> [Records for this task]
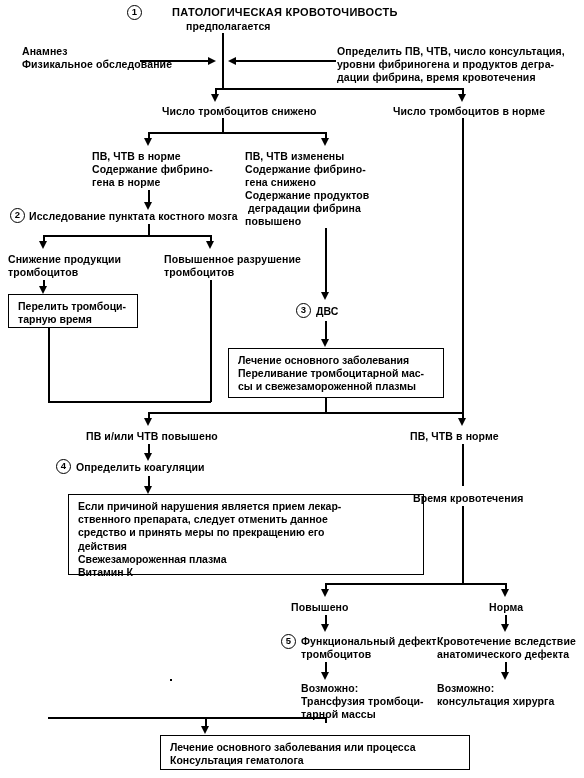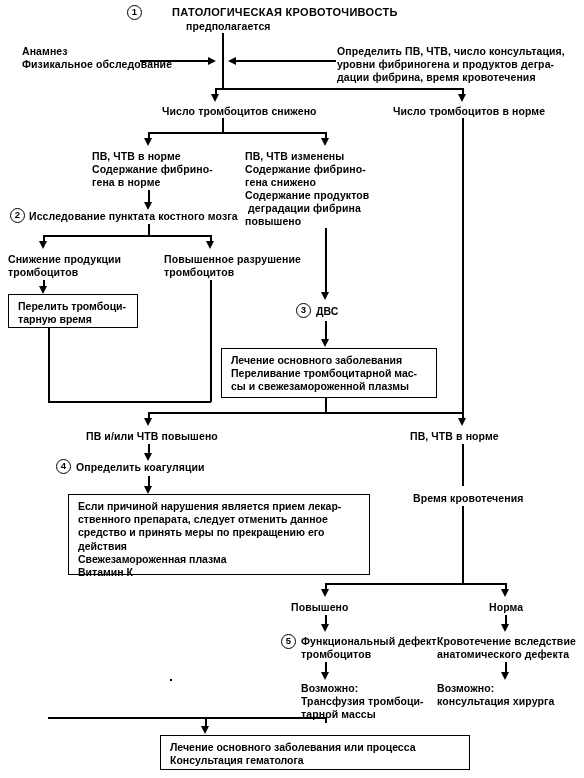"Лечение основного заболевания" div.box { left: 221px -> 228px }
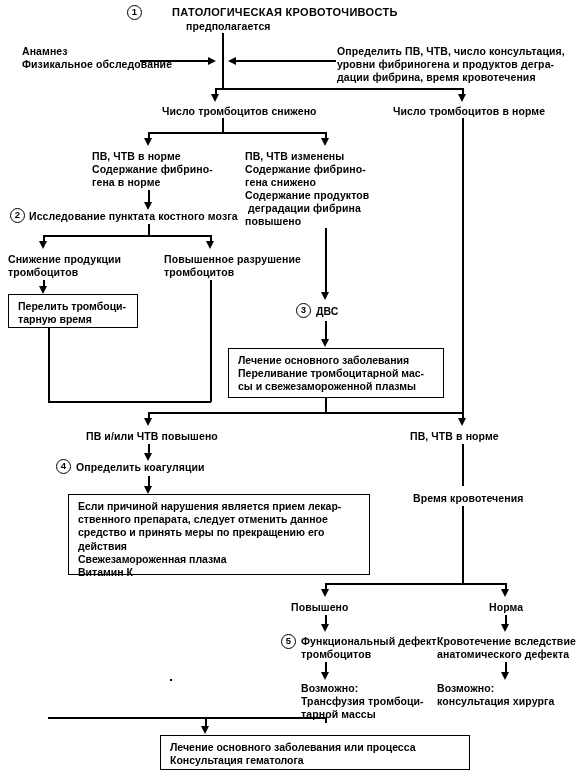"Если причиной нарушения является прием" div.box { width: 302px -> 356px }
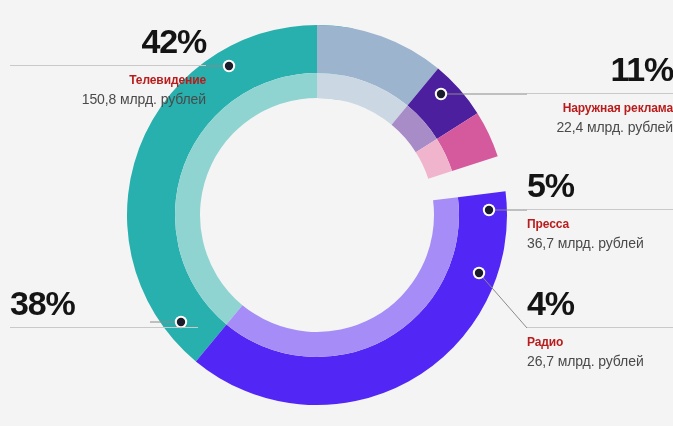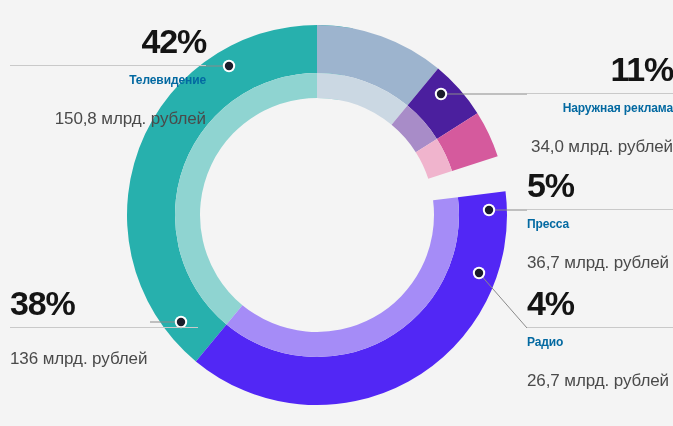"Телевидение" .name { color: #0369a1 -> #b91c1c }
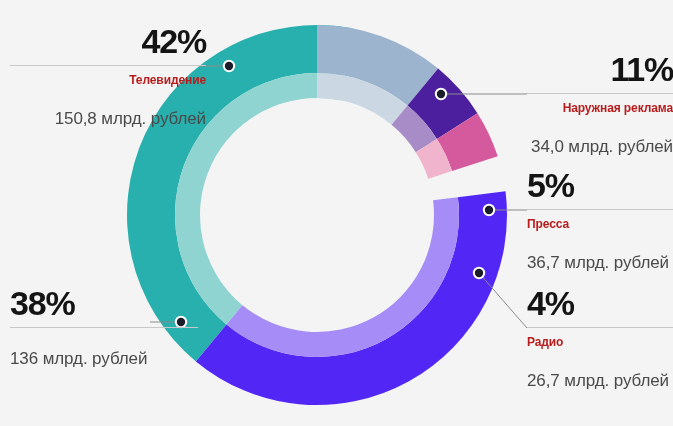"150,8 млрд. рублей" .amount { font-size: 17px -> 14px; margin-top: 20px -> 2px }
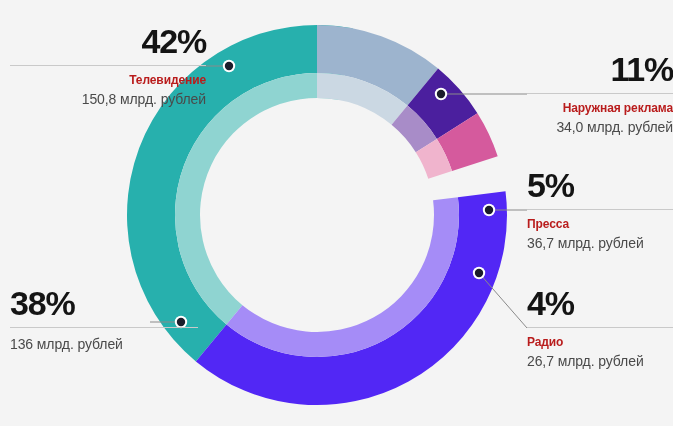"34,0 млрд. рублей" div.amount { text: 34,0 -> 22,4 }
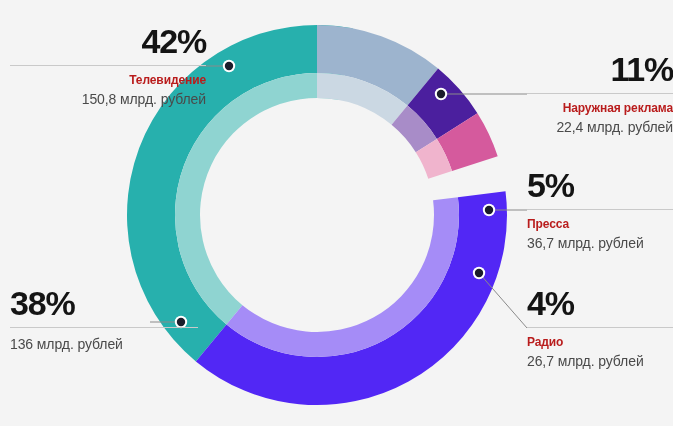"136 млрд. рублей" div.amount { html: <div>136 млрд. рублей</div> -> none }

==

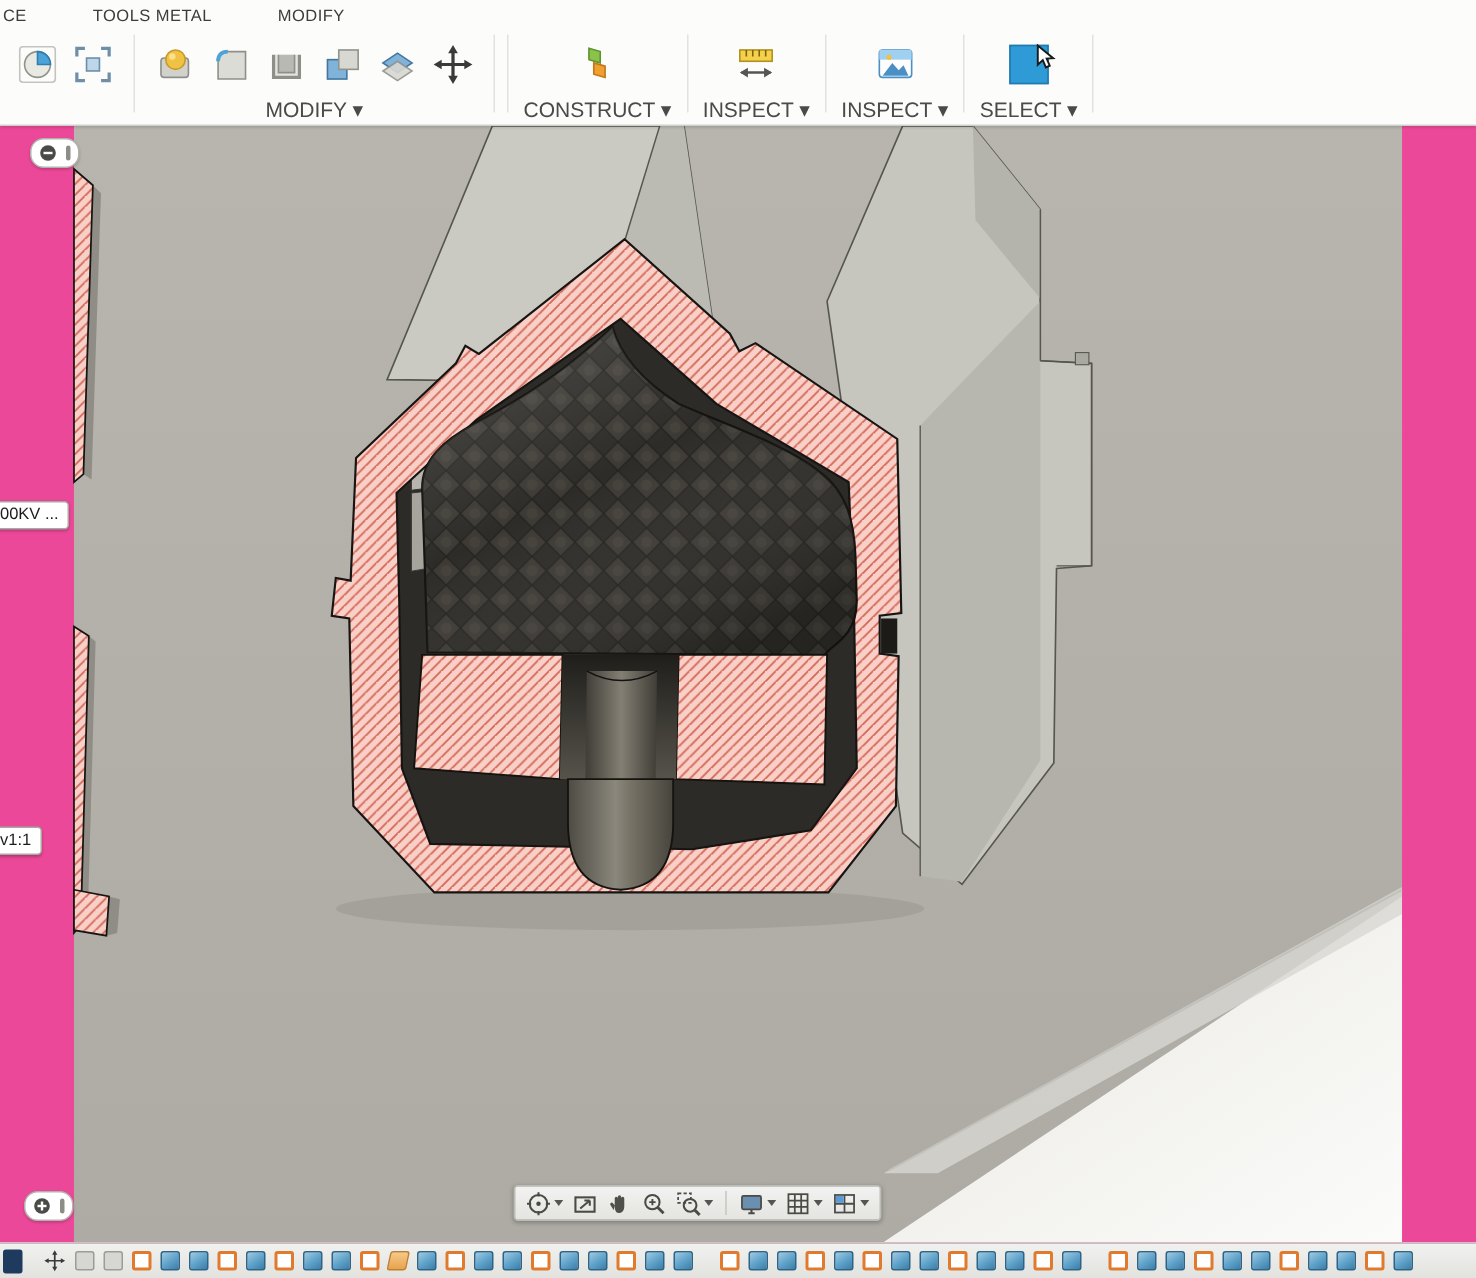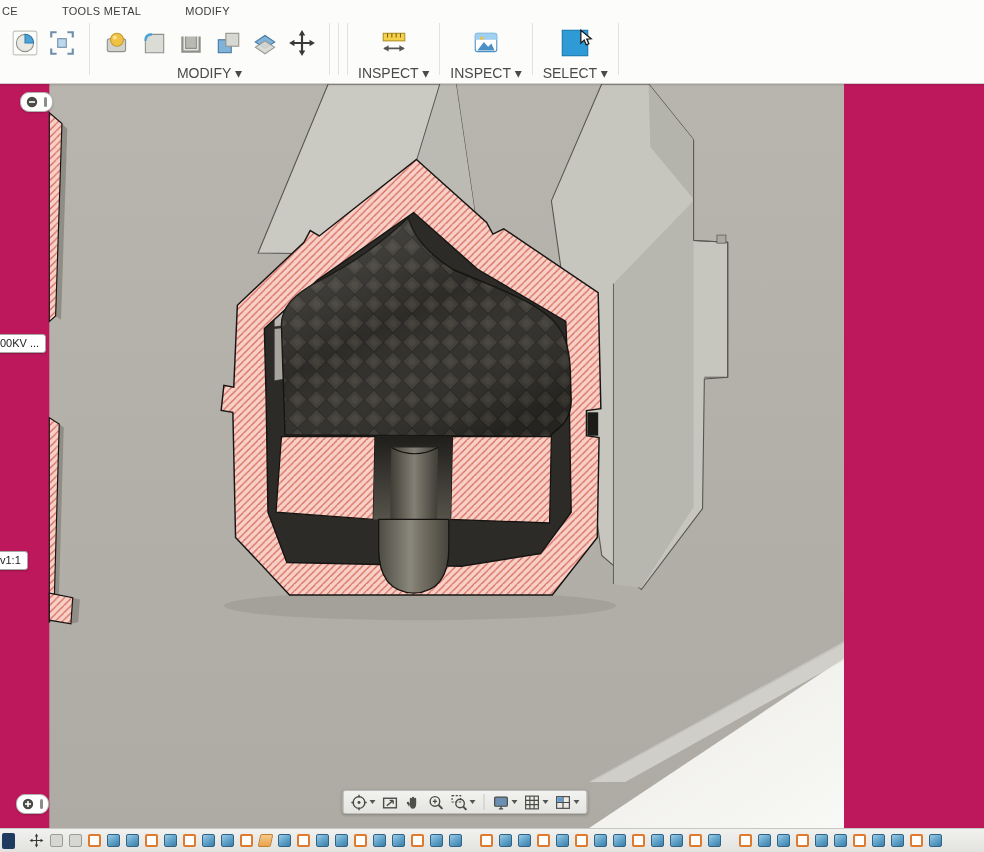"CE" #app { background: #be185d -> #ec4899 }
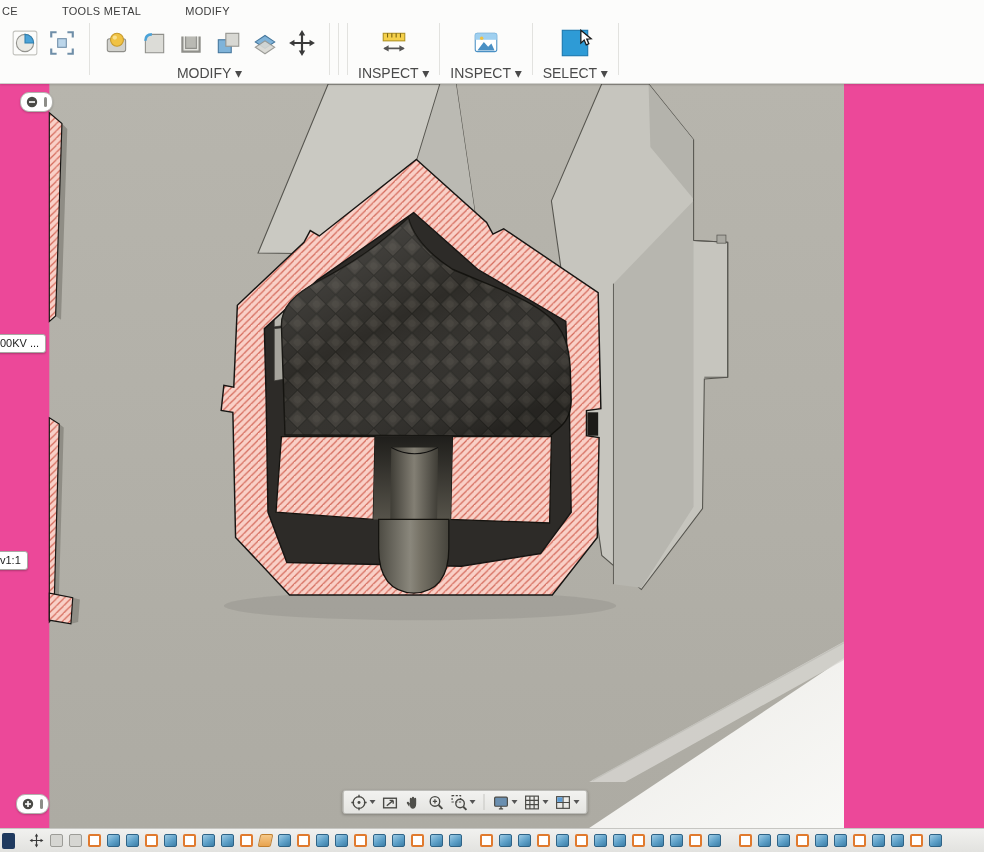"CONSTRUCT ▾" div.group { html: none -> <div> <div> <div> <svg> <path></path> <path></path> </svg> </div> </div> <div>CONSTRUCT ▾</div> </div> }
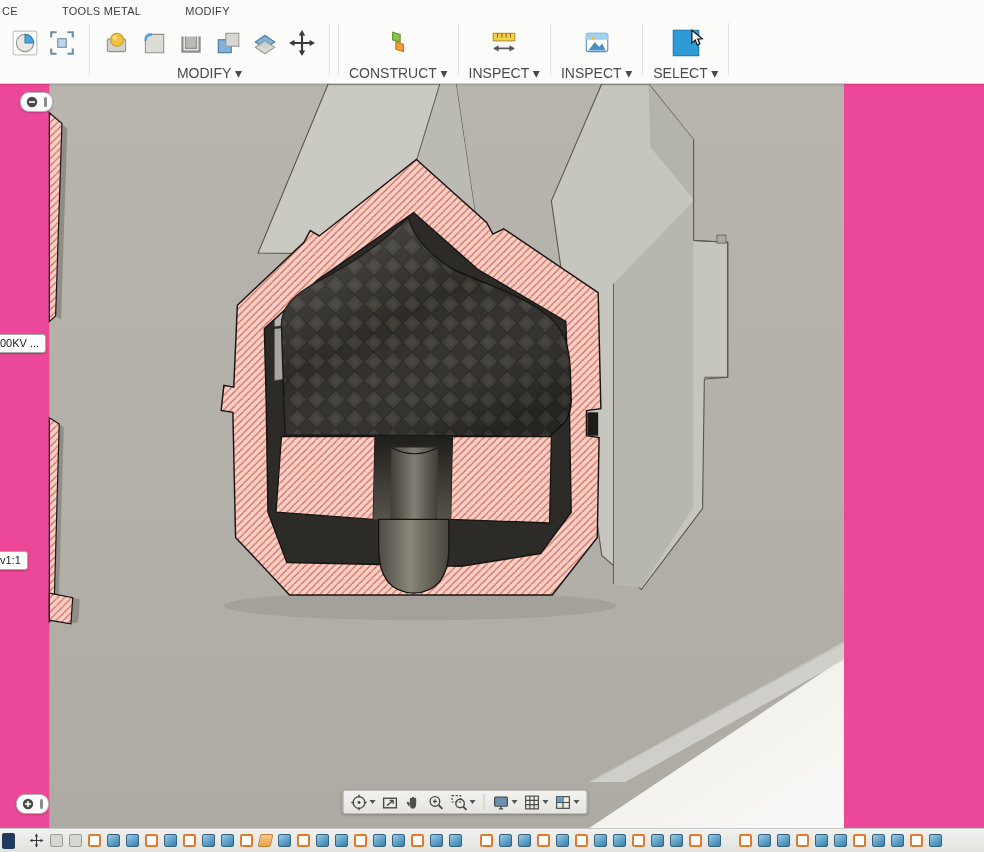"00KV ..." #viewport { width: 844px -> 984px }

> [Requirement] What you write out is the stretch of entries from the line containing "left: 221px ->" to the line containing "html: <div>136 млрд.", word for word, with both end lines and no pictures.

> [Exercise solution]
"Лечение основного заболевания" div.box { left: 221px -> 228px }
"Если причиной нарушения является прием" div.box { width: 302px -> 356px }
"Телевидение" .name { color: #0369a1 -> #b91c1c }
"150,8 млрд. рублей" .amount { font-size: 17px -> 14px; margin-top: 20px -> 2px }
"34,0 млрд. рублей" div.amount { text: 34,0 -> 22,4 }
"136 млрд. рублей" div.amount { html: <div>136 млрд. рублей</div> -> none }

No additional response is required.